Updated: July 24, 2020 07:42 AM
Created: July 23, 2020 08:03 PM
(ABC 6 News) - A pair of Albert Lea elementary teachers were two of 17,572 people to sing in a virtual choir around the world.
Grammy award winning composer Eric Whitacre has been doing virtual choirs for a decade. So when the COVID-19 pandemic struck, he thought it was the perfect time to make another.
"It's about unity. At the end of the day our commonalities are much, much, much greater than our differences. And what we have in common across the world is that we sing," Whitacre said.
He put out an open invitation to people across the globe to submit videos of them singing a song he recently composed, "Sing Gently." The world responded. Singers from 129 countries are represented in the video which took five weeks to be pieced together.
People across the world are hoping to endure hard times. Whitacre hopes his project can bring a dose of hope.
"With the pandemic happening and society distancing. Not just socially, but I think emotionally. And what I'd hoped the song would say was, 'here's a way to live during these times. That sing gently is a metaphor for that. Just be kind, compassionate. Be gentle with each other,'" he said.

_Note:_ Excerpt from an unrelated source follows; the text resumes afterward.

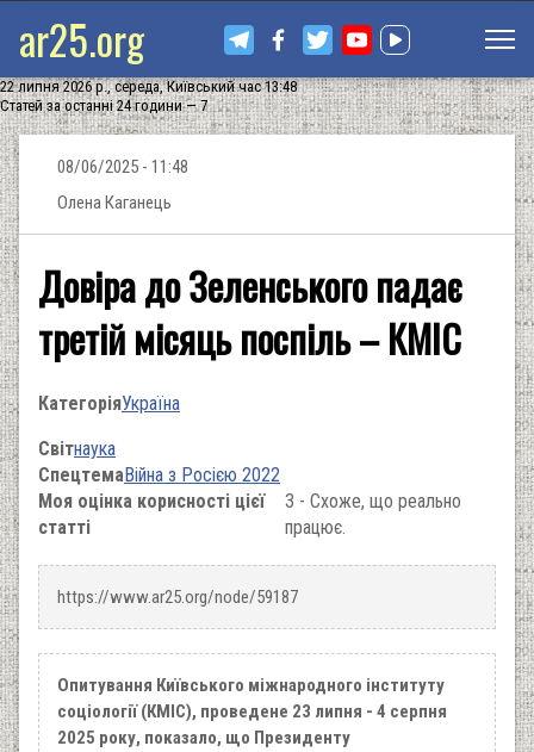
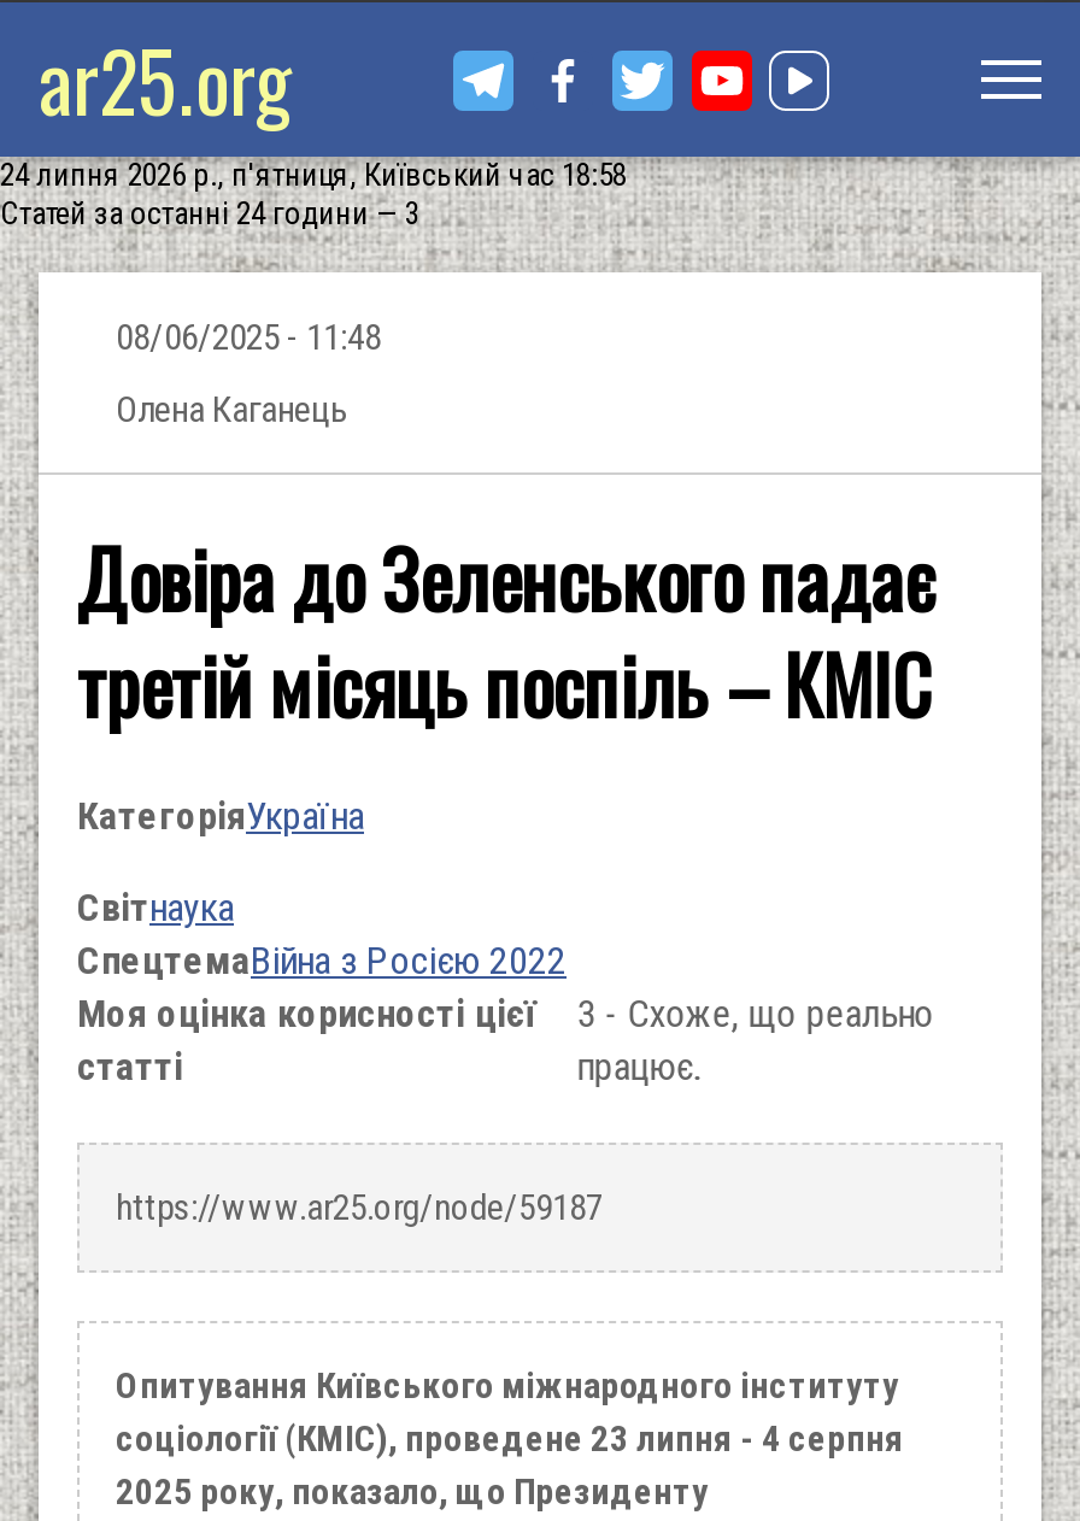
[0,77,297,95] 22 липня 2026 р., середа, Київський час 13:48 -> [0,157,627,193] 24 липня 2026 р., п'ятниця, Київський час 18:58
[0,97,207,114] Статей за останні 24 години — 7 -> [0,195,419,231] Статей за останні 24 години — 3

Seeing the open invitation from Whitacre, two Albert Lea teachers sent videos in.
"I was like, 'oh my gosh, I have to do this.' Even just with the recording I found myself like so emotional because I just miss so much singing with others. Just to even see a conductor was awesome," Hawthorne Elementary music teacher Maggie Kielas said.
"We have strong feelings as music teachers that music can really bring people together and it's really important for us model that for our students too in what we're doing away from the music room," Lakeview Elementary music teacher Brooke May said.
Whitacre believes music is the only universal language - something that can bind us together even in the hardest of times.
"I really think that singing together demonstrates the best of what people could be. That when you come together with a single, unified vision, you take that breath together, you sing together and make something larger than yourself; I think it points to how we could be as a people," Whitacre said.